Alors que les experts soulignent la difficulté qu’ils ont eu à «remplir» les catalogues, les ventes londoniennes feront figure de test.


Pablo Picasso, Femme dans un
fauteuil
, huile sur toile, 1932,
92 x 73 cm, estimation : 4 / 6
millions £. © Christie’s.
LONDRES. Le 3 février, Christie’s prépare un véritable marathon de trois vacations. Repoussée, pour ne pas passer dans l’ombre des quatre cents lots expressionnistes de la collection Beck dispersée pour plus de 14 millions £ au mois d’octobre dernier, la vente d’art allemand et autrichien ouvre le bal : 37 œuvres culminant avec les 900 000 £ auxquels sont estimés les Tournesols d’Emil Nolde. Lui succèderont une quarantaine de lots impressionnistes et modernes puis autant de pièces surréalistes. Parmi les temps forts de cette soirée, il faut attendre les Canotiers à Argenteuil (2,5 millions £), une toile de Renoir acquise par l’Américain Robert Sterling-Clark auprès de la galerie Durand-Ruel, ou un portrait de Marie-Thérèse Walter par Picasso (4 millions £) qui rappelle celui qui a été emporté pour près de 16 millions £ au mois de juin dernier. Überbrücktes, une aquarelle sur toile caractéristique de la période divisionniste de Klee (2,5 millions £), et Convolvulus ! Convolvulus ! (400 000 £), l’une des toutes premières peintures réalisées par Max Ernst à son arrivée au États-Unis devraient également susciter l’intérêt des collectionneurs.

Pour les «Amateurs de tableaux»
Si elle n’avait été saisie dans les salons parisiens de l’hôtel Drouot, l’une des deux versions connues des Amateurs de tableaux de Daumier (350 000 £) aurait bien pu servir de symbole à ces ventes… C’est l’une des toiles qui ouvrira la vente du soir de Sotheby’s.

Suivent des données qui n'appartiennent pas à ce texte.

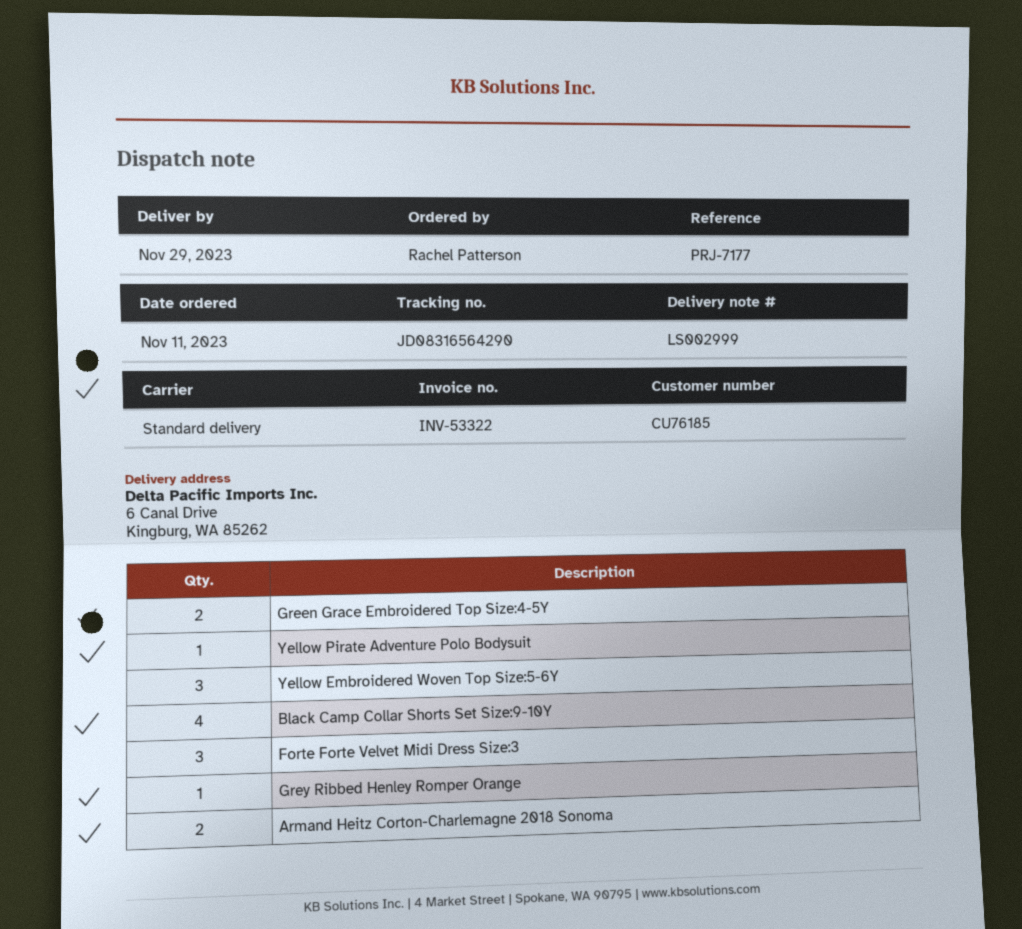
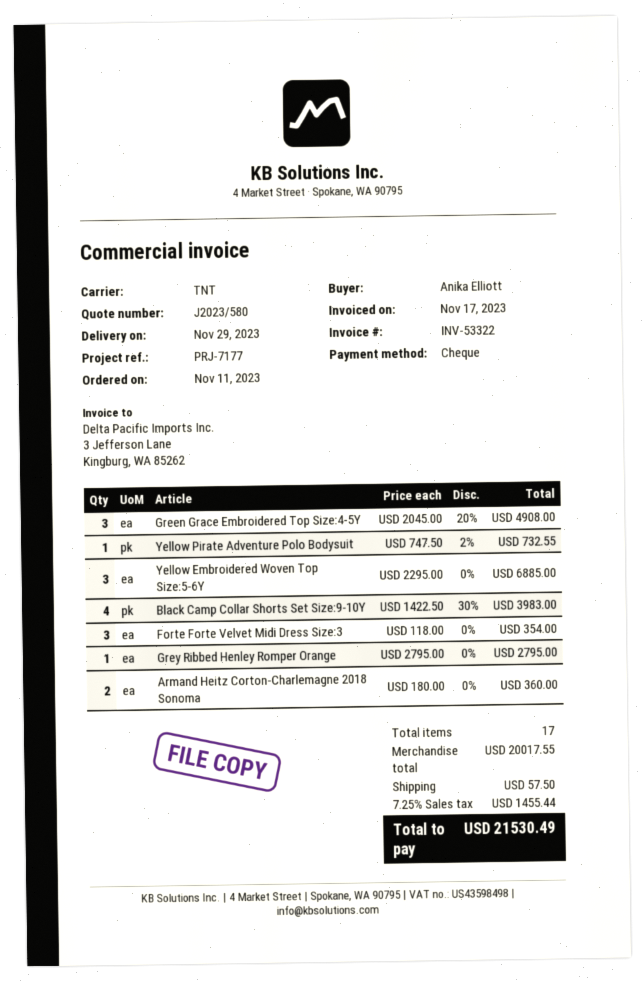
ordered by: Rachel Patterson -> Anika Elliott
shipping method: standard -> TNT
Green Grace Embroidered Top Size:4-5Y: 2 -> 3

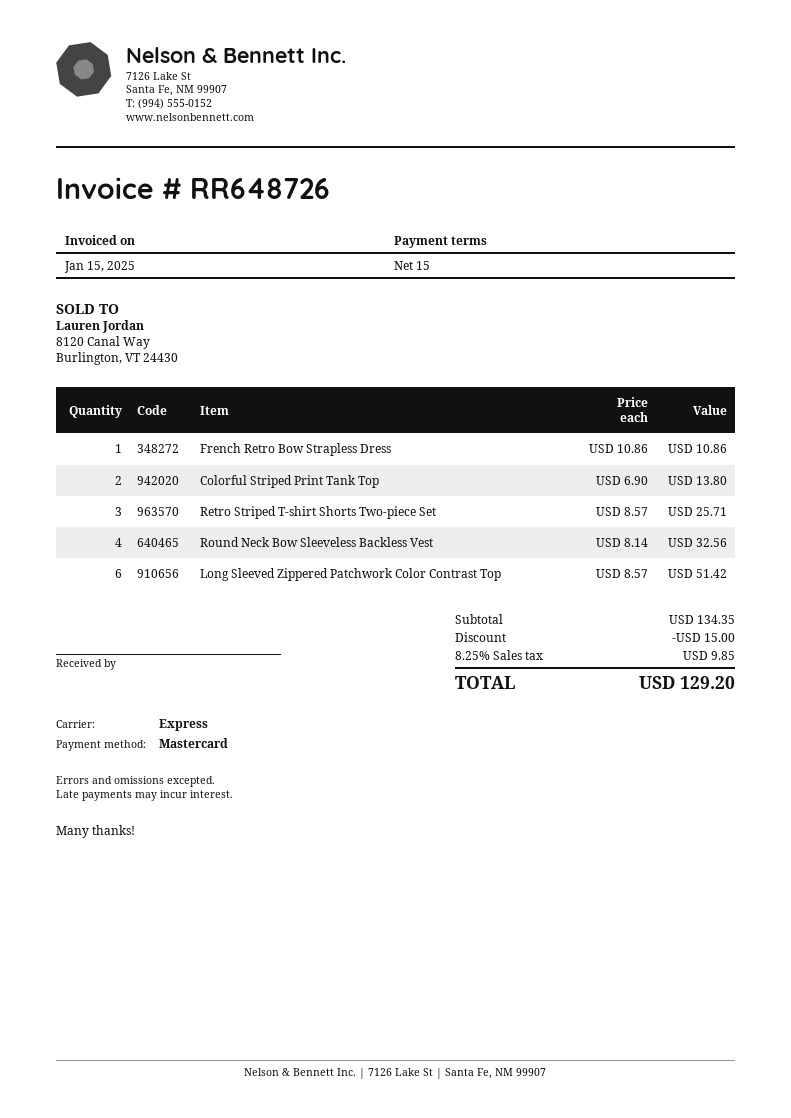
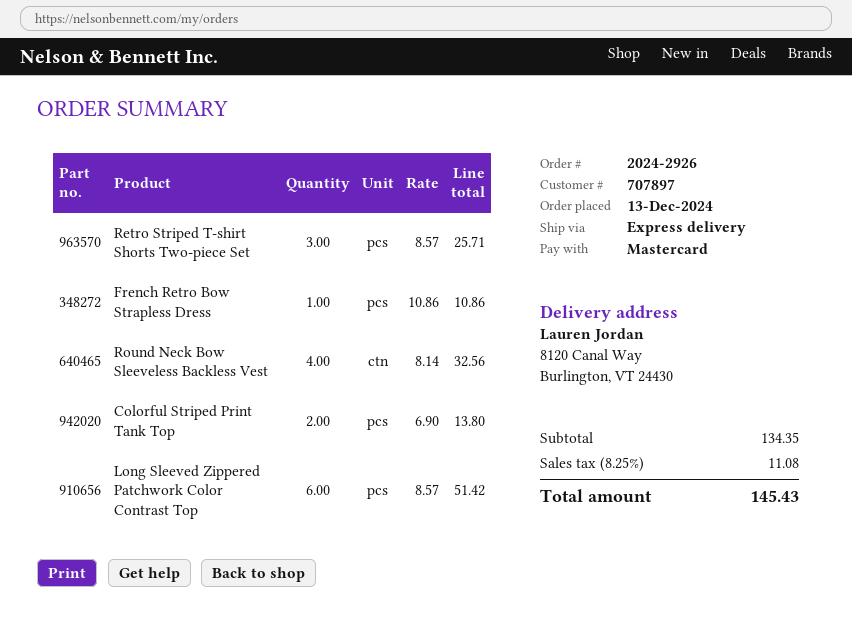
discount: 15.00 -> none
tax: 8.25% = 9.85 -> 8.25% = 11.08
total: 129.20 -> 145.43

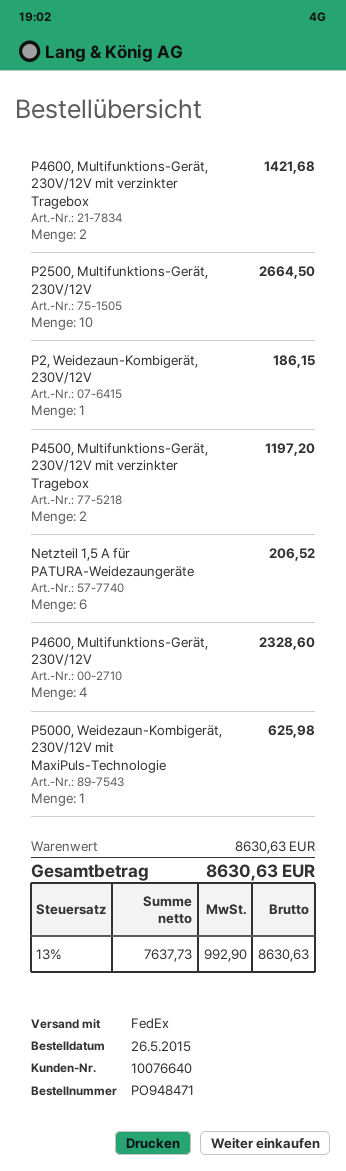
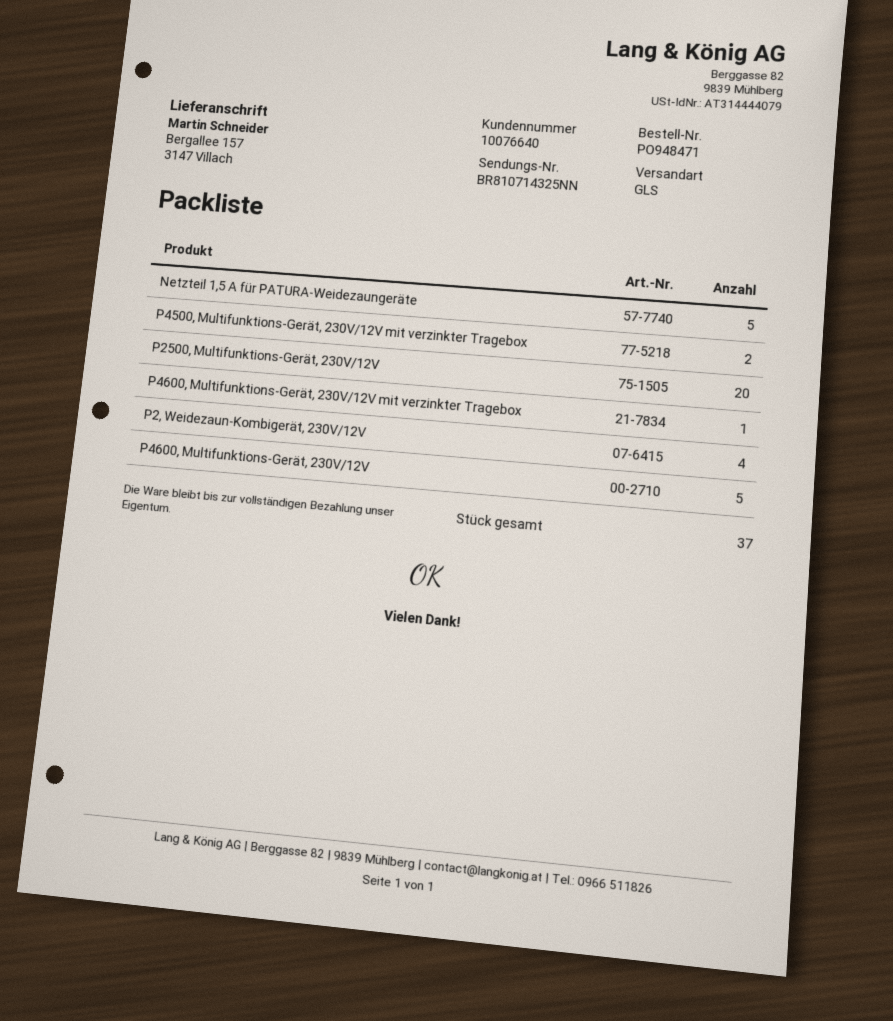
shipping method: FedEx -> GLS
P4600, Multifunktions-Gerät, 230V/12V mit verzinkter Tragebox: 2 -> 1
P2500, Multifunktions-Gerät, 230V/12V: 10 -> 20
P2, Weidezaun-Kombigerät, 230V/12V: 1 -> 4
Netzteil 1,5 A für PATURA-Weidezaungeräte: 6 -> 5
P4600, Multifunktions-Gerät, 230V/12V: 4 -> 5
P5000, Weidezaun-Kombigerät, 230V/12V mit MaxiPuls-Technologie: 1 -> none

Contrairement à son concurrent, l’auctionneer a réunit 55 lots en une seule vacation dont les estimations vont de 50 000 £ pour un bouquet de Chrysanthèmes et fleurs diverses de Fantin-Latour à 2 millions £ pour une grande toile de Bonnard. La carrière de l’ancien «nabi japonnard» est en effet évoquée par le biais de deux peintures intimistes et lumineuses qui soulignent la fidélité de Bonnard à son modèle, sa compagne Marthe. On la voit faisant sa toilette au tub en 1914 (600 000 £) puis, en 1932, prenant son petit déjeuner au Cannet sous le regard du peintre qui apparaît dans un miroir, derrière elle. Dans la section surréaliste, la Belle de nuit de Magritte (700 000 £), présentée lors de la rétrospective du Jeu de Paume, disputera la vedette à deux huiles de Dali : une version revisitée de l’Adoration des mages, Naissance du nouveau monde (700 000 £), et la provocante Jeune vierge autosodomisée par les cornes de sa propre chasteté, mise en vente par la revue Playboy qui la possédait depuis plus de trente ans (1,3 million £).